** Opening RECORDED DATA block **
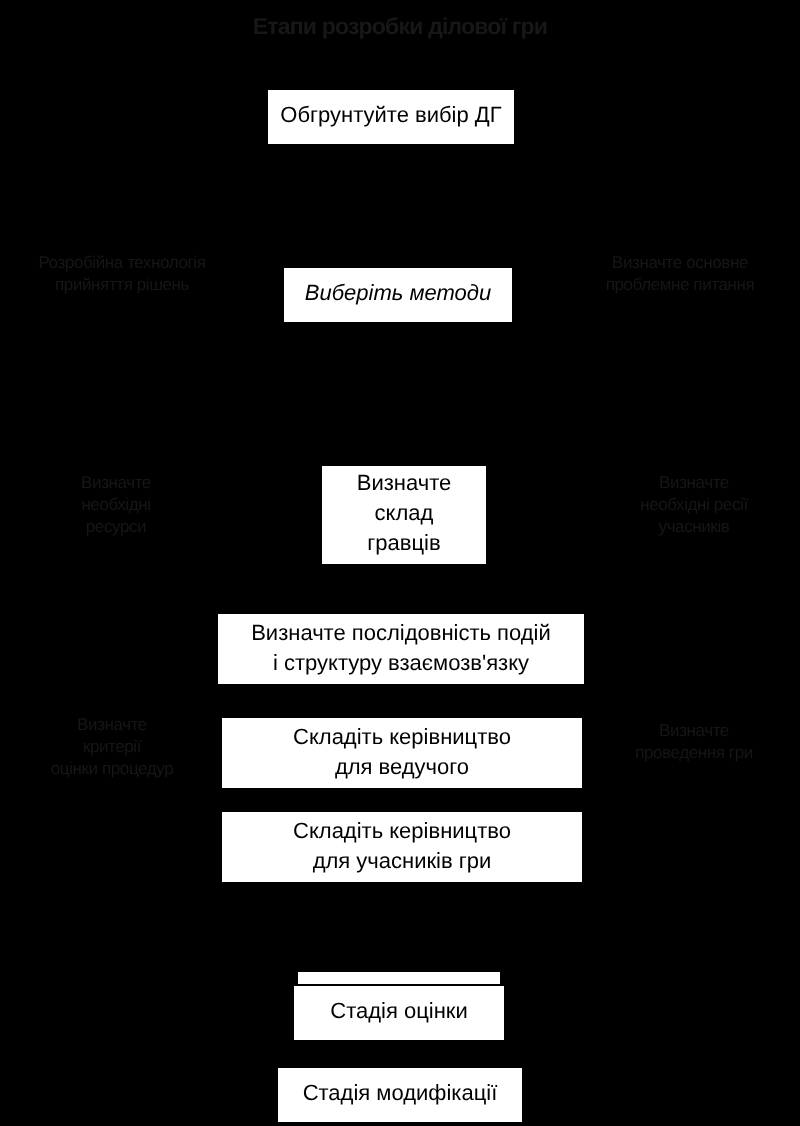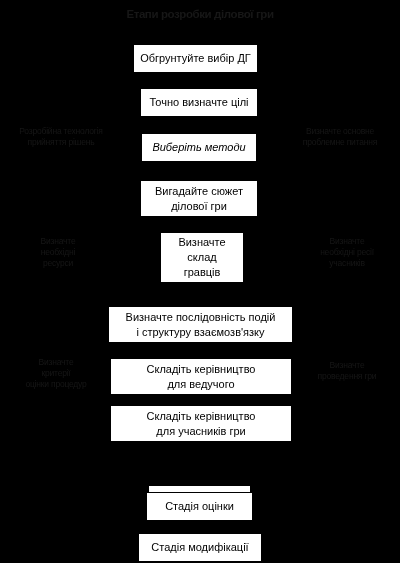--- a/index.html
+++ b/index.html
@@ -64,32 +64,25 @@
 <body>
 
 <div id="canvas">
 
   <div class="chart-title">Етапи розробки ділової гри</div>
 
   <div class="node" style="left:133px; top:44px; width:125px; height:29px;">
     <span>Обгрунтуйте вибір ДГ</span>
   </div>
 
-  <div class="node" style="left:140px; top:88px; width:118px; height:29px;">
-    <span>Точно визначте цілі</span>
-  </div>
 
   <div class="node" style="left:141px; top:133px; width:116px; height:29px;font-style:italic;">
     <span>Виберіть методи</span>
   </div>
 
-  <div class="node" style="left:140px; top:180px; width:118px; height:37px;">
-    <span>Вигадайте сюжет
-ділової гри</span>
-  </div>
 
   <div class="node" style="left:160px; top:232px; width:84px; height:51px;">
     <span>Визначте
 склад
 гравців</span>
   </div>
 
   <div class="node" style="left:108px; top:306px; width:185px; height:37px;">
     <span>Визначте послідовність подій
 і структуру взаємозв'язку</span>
** Closing RECORDED DATA block **
◆ **WHAT TO DO**
Please repeat the data verbatim and leave the pictures out of your copy.

◆ **ANSWER**
--- a/index.html
+++ b/index.html
@@ -64,32 +64,25 @@
 <body>
 
 <div id="canvas">
 
   <div class="chart-title">Етапи розробки ділової гри</div>
 
   <div class="node" style="left:133px; top:44px; width:125px; height:29px;">
     <span>Обгрунтуйте вибір ДГ</span>
   </div>
 
-  <div class="node" style="left:140px; top:88px; width:118px; height:29px;">
-    <span>Точно визначте цілі</span>
-  </div>
 
   <div class="node" style="left:141px; top:133px; width:116px; height:29px;font-style:italic;">
     <span>Виберіть методи</span>
   </div>
 
-  <div class="node" style="left:140px; top:180px; width:118px; height:37px;">
-    <span>Вигадайте сюжет
-ділової гри</span>
-  </div>
 
   <div class="node" style="left:160px; top:232px; width:84px; height:51px;">
     <span>Визначте
 склад
 гравців</span>
   </div>
 
   <div class="node" style="left:108px; top:306px; width:185px; height:37px;">
     <span>Визначте послідовність подій
 і структуру взаємозв'язку</span>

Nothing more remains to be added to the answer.